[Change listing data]
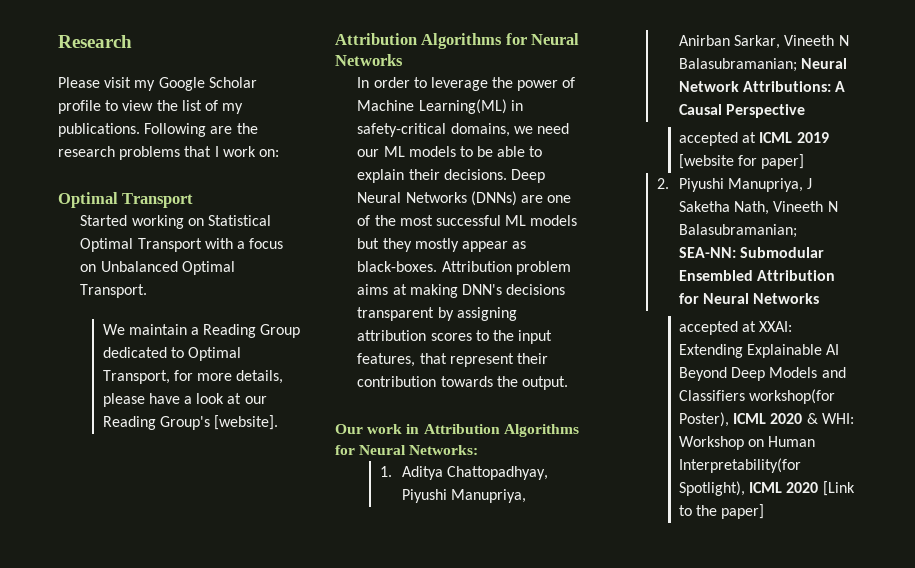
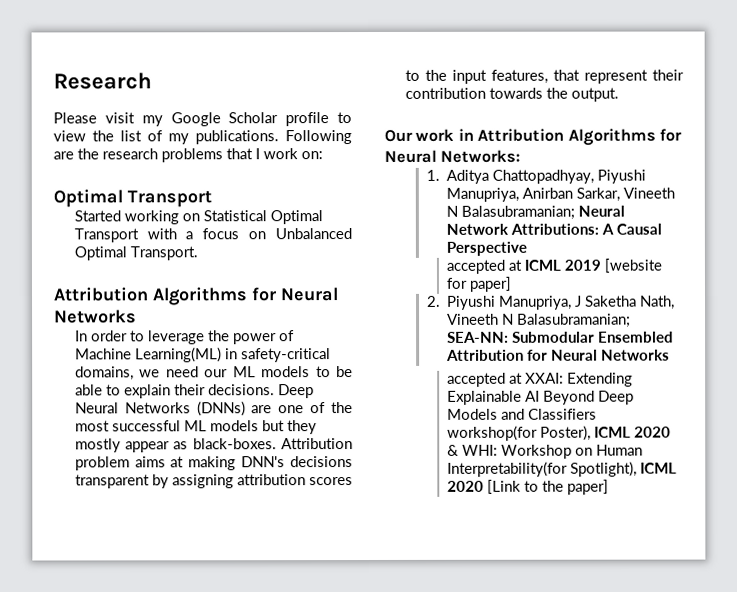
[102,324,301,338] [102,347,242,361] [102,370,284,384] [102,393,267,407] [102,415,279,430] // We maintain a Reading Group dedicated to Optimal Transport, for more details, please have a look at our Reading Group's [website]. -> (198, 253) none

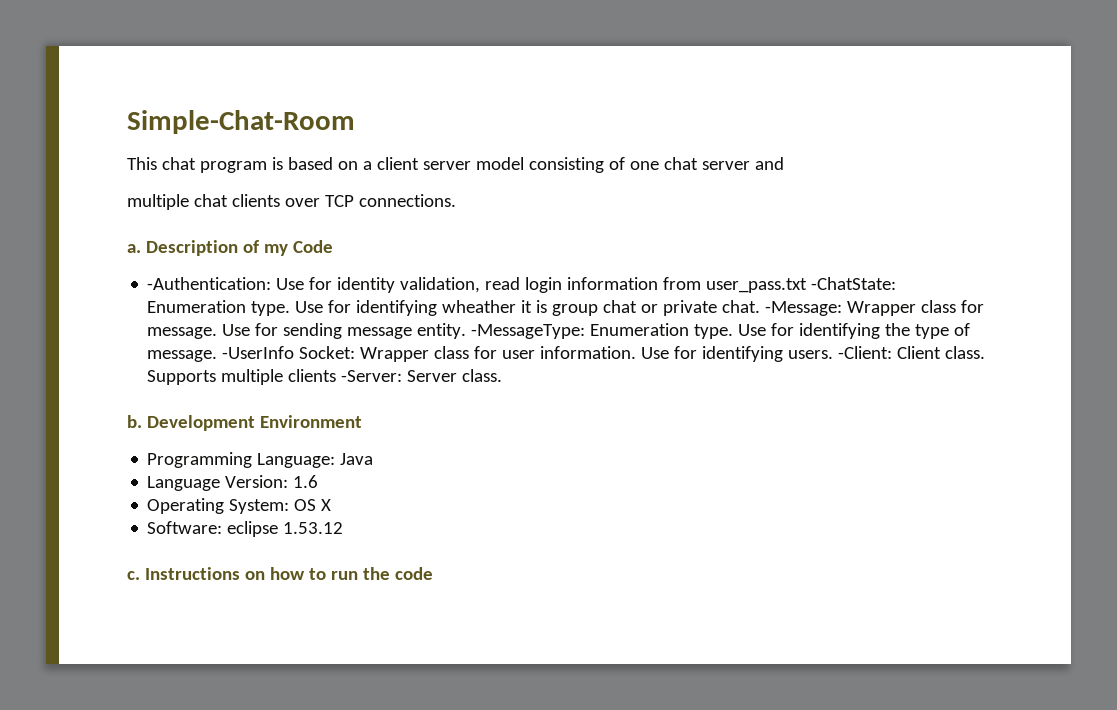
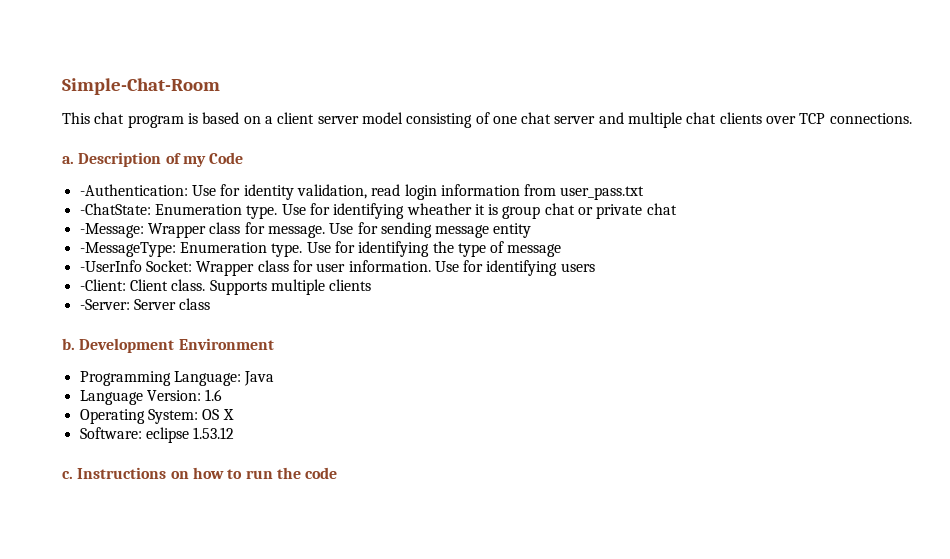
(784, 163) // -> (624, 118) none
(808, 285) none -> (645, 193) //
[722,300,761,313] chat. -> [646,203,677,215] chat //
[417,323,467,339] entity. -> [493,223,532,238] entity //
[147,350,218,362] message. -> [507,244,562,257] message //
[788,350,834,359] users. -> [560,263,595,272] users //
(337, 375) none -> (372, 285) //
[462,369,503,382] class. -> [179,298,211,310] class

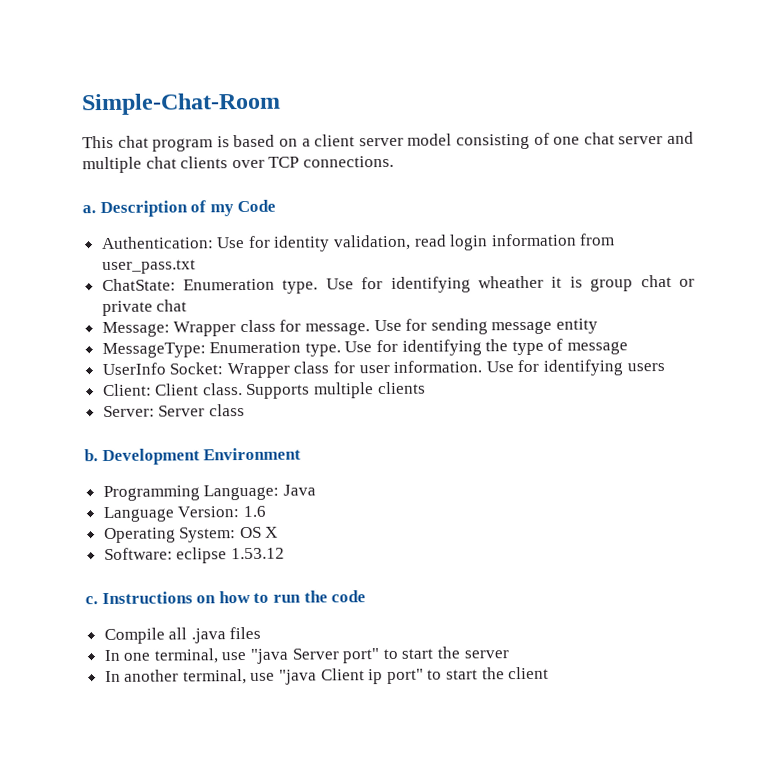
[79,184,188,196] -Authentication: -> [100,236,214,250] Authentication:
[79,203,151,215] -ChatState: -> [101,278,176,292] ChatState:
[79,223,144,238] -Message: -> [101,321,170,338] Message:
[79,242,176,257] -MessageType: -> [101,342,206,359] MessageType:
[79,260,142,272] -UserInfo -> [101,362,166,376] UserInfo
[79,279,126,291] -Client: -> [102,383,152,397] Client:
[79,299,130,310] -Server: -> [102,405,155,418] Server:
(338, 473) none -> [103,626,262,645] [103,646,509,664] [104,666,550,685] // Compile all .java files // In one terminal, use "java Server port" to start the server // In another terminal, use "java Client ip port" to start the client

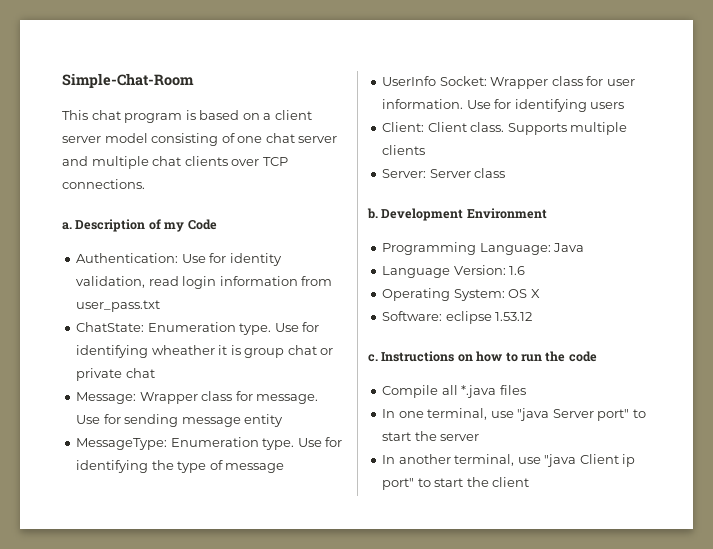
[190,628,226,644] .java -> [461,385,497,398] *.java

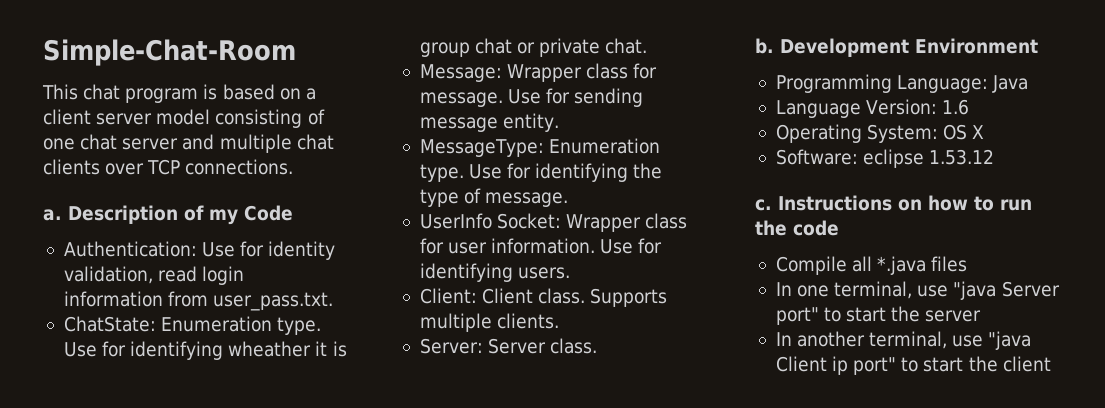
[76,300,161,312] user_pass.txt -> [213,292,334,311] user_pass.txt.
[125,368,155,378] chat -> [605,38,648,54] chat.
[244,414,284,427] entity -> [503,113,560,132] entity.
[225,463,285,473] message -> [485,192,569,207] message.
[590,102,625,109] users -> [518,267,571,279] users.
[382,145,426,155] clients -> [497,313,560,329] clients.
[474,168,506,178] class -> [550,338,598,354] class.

What you need to do >> Output the lines above between the one holding "[722,300,761,313] chat. ->" and the one holding "[788,350,834,359] users. ->", inclusive, with nothing before or after them.

Output of the exercise >>
[722,300,761,313] chat. -> [646,203,677,215] chat //
[417,323,467,339] entity. -> [493,223,532,238] entity //
[147,350,218,362] message. -> [507,244,562,257] message //
[788,350,834,359] users. -> [560,263,595,272] users //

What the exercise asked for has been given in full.